Conventionally, ITV has been used as a device for monitoring the movement of fuel assemblies in storage facilities for nuclear reactor irradiated fuel assemblies.
Visual devices such as cameras, methods for operating and transporting fuel assemblies, cranes for transporting fuel assemblies, methods for checking the driving records of vehicles in front, methods for measuring radiation emitted from fuel assemblies, and methods for measuring radiation emitted from fuel assemblies, or methods for determining radiation induced by that radiation. Visible light (Cherenkov light)
Methods of detecting this are being considered.

As a method for measuring radiation emitted by a nuclear reactor irradiated fuel assembly, there may be a method of measuring gamma rays, a method of measuring II ions, and a method of combining these methods.

Conventionally, radiation detectors used in these
A method is used to monitor the movement of reactor irradiated fuel assemblies using one class of detectors.

(Problem to be solved by the invention) The conventional method of determining the radiation emitted by a nuclear reactor irradiated fuel assembly using JFI and monitoring its movement uses only IFIi type radiation detectors. If the objects passing through a location are limited to only fuel assemblies 4, when the measurement signal of a certain t4-1 radiation detector rises, it must be detected as a fuel assembly having passed there. However, if a high gamma ray emitter that emits gamma rays as strong as that emitted by the fuel assembly moves in the same manner as the fuel assembly, it cannot be detected separately. There is a problem.

That is, when high gamma ray detectors and fuel assemblies coexist, it is not possible to distinguish between the fuel t'1 assemblies and other high gamma ray emitters by gamma fjI measurement alone.

Furthermore, this is difficult even when determining jl using one type of neutron detector.

There are several types of neutron detectors, including fission counters, boron 10 line counters, BF3 counters, and He3 counters. It is required to maintain high detection sensitivity. It is difficult to realize a single type of neutron detector that meets these purposes.

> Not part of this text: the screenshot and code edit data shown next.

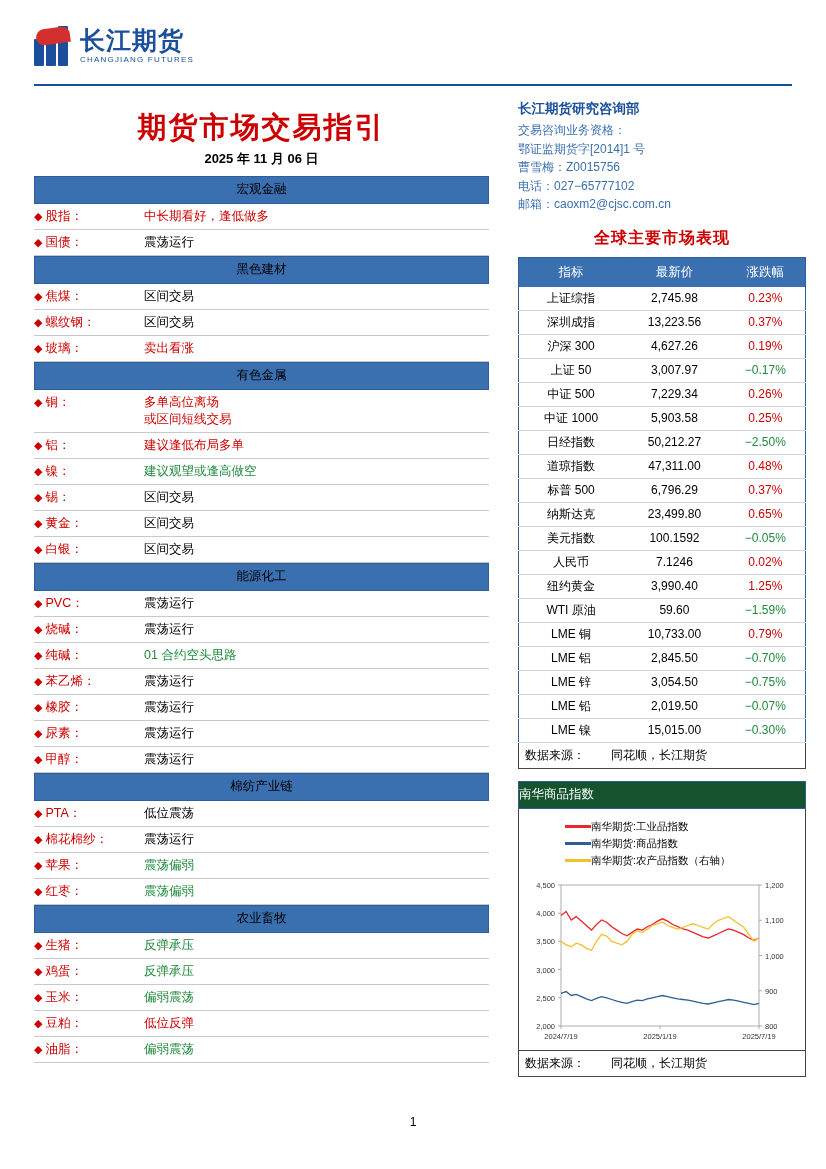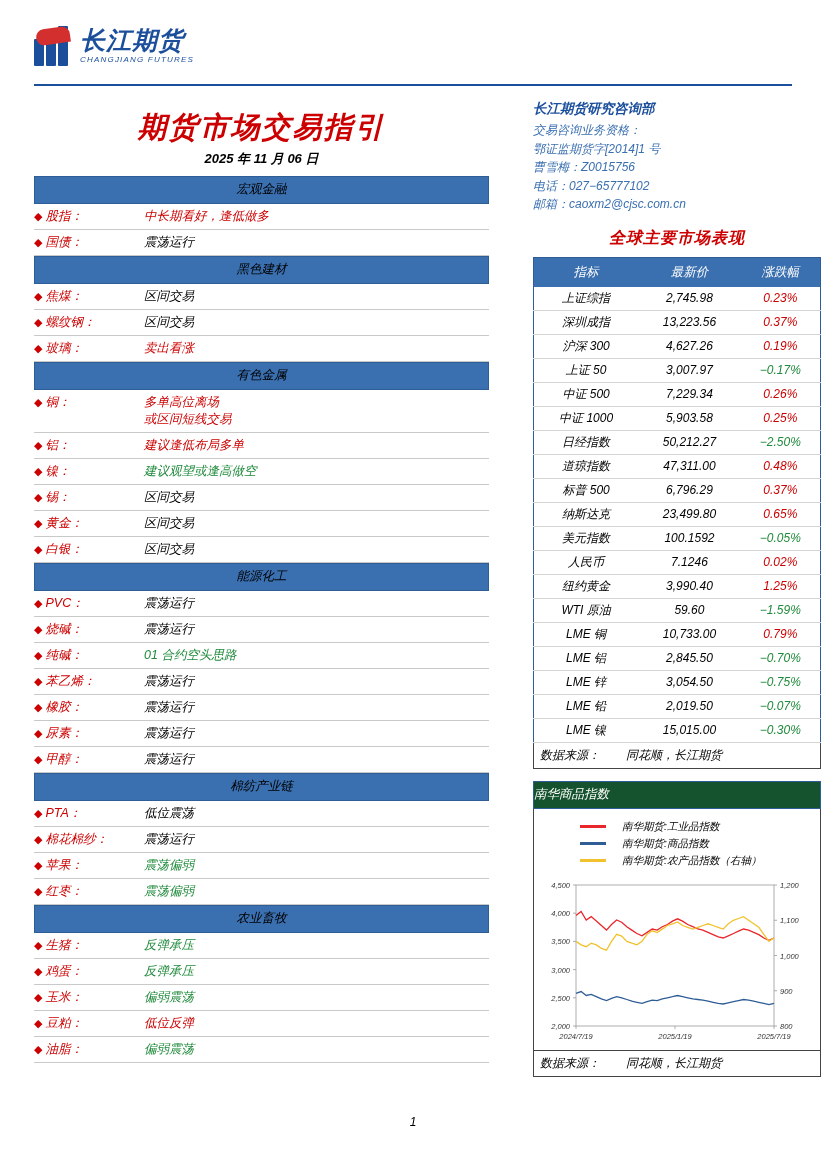--- a/index.html
+++ b/index.html
@@ -4,21 +4,21 @@
 <style>
   html,body{margin:0;padding:0;}
   body{
     width:826px;height:1169px;
     background:#ffffff;
     font-family:"Liberation Sans","DejaVu Sans",sans-serif;
     color:#000;
     position:relative;
     overflow:hidden;
   }
-  .page{position:relative;width:826px;height:842px;font-style:italic;}
+  .page{position:relative;width:826px;height:842px;}
 
   
   .header{position:absolute;left:0;top:0;width:826px;height:86px;}
   .logo-wrap{position:absolute;left:34px;top:26px;display:flex;align-items:center;gap:8px;}
   .logo-mark{width:38px;height:40px;position:relative;}
   .logo-mark .bar{position:absolute;background:#1b4f9c;border-radius:1px;}
   .logo-mark .b1{left:0;top:13px;width:10px;height:27px;}
   .logo-mark .b2{left:12px;top:7px;width:10px;height:33px;}
   .logo-mark .b3{left:24px;top:0px;width:10px;height:40px;}
   .logo-mark .swoosh{position:absolute;left:2px;top:2px;width:34px;height:16px;background:#d32f2f;border-radius:16px 16px 0 16px;transform:rotate(-8deg);}
@@ -46,21 +46,21 @@
   }
   td.k{width:110px;padding-left:8px;color:#cc0000;white-space:nowrap;}
   td.v{padding-left:6px;}
   .diamond{color:#cc0000;font-size:11px;margin-right:3px;}
   .v-red{color:#cc0000;}
   .v-black{color:#000;}
   .v-green{color:#1f8a3b;}
   .two-line span{display:block;}
 
   
-  .right{position:absolute;left:533px;top:100px;width:288px;}
+  .right{position:absolute;left:518px;top:100px;width:288px;}
   .firm{font-size:13.5px;font-weight:bold;color:#1b4f9c;margin-bottom:3px;}
   .firm-line{font-size:12px;color:#3a6fb0;line-height:1.55;}
   .rt-title{
     text-align:center;font-size:16px;font-weight:bold;color:#cc0000;
     margin:14px 0 8px 0;letter-spacing:1px;
   }
   table.mkt{width:100%;border-collapse:collapse;border:1px solid #2f5d96;}
   table.mkt th{
     background:#3a6fb0;color:#fff;font-size:12.5px;font-weight:normal;
     padding:6px 0;text-align:center;
@@ -75,21 +75,21 @@
   td.neg{color:#1f8a3b;text-align:center;}
   .src{
     border:1px solid #444;border-top:none;font-size:12px;padding:4px 6px;
     display:flex;gap:26px;
   }
   .sub-head{
     background:#14532d;color:#fff;font-size:12.5px;text-align:left;
     padding:4px 0 5px 0;margin-top:12px;border:1px solid #2f5d96;
   }
   .legend{padding:8px 0 4px 0;font-size:10.5px;}
-  .legend div{display:flex;align-items:center;gap:16px;margin:3px 0 3px 46px;}
+  .legend div{display:flex;align-items:center;gap:0;margin:3px 0 3px 46px;}
   .sw{display:inline-block;width:26px;height:3px;}
   .chart-box{border:1px solid #444;border-top:none;padding:0;}
   .chart-wrap{position:relative;width:100%;height:175px;text-align:center;}
   .chart-src{
     border:1px solid #444;border-top:none;font-size:12px;padding:4px 6px;
     display:flex;gap:26px;
   }
   .pageno{position:absolute;left:0;top:1115px;width:826px;text-align:center;font-size:12px;}
 </style>
 </head>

In other words, fission = 1 tube, which has excellent gamma ray resistance, has poor neutron sensitivity, and conversely, He 3 = 1 tube, which has high neutron sensitivity.
Several tubes are sensitive to gamma ray background. Even with regard to boron 10 lined = 1 number tubes and BF3 counter tubes, which have neutral properties, it is a national problem to achieve sufficient performance in terms of both 111J gamma ray property and neutron sensitivity.

For example, consider here the use of a boron 10-line counter to monitor the movement of four sets of fuel cylinders.

At this time, when a high gamma ray emitter passes through other than the fuel assembly, the intensity of the gamma rays emitted is strong, and boron 1
If the signal from the 11 0-line pipes is affected, it is difficult to distinguish between this and the signal from the fuel assembly.

This inconvenience arises from the sensitivity and gamma ray resistance of the boron 10 lined 21 tube. This is B
The same is true for the F 3 ;:l number position, and the BF3:l number position is generally more susceptible to the gamma ray background than the boron 10 line = 1 number tube.

On the other hand, in the case of a fission counter, which is not easily affected by gamma rays, the neutron detection sensitivity is generally much lower than that of a boron 10-line counter. Therefore, when the amount of neutrons extracted from the fuel assembly is small, precise measurements are impossible.

The present invention was made in consideration of these points, and is capable of clearly distinguishing and detecting fuel assemblies moving inside a nuclear reactor fuel storage facility and other high gamma ray emitters. An object of the present invention is to provide a moving monitoring device for a nuclear reactor heat IAJ fuel assembly.

Another object of the present invention is to provide a movement monitoring device for a 1.1 fuel assembly that is capable of detecting the type of fuel being moved.

[Structure of the invention]

(F stage for M-determining the problem) The first invention of the present invention is the above! As a means of achieving this goal, the neutron detection sensitivity of the reactor irradiated fuel assemblies that are installed in the waterways through which they move and pass through for storage, and when the background of gamma rays is high, is compared. a first neutron detector with a high accuracy, a number rate measuring river channel connected to the first neutron detector and capable of measuring a plurality of output signals with a plurality of wave height discrimination levels (1'), and a number rate measurement river channel installed in the waterway. and the neutron detection sensitivity is a (but is equipped with a second neutron detector that is not easily affected by the background of gamma rays, and each j1 count from the above-mentioned counting rate A?+constant circuit and second neutron detector) It is characterized by being able to distinguish and detect fuel assemblies and other gamma ray emitters at the 1-level level based on the time change of the heavy signal.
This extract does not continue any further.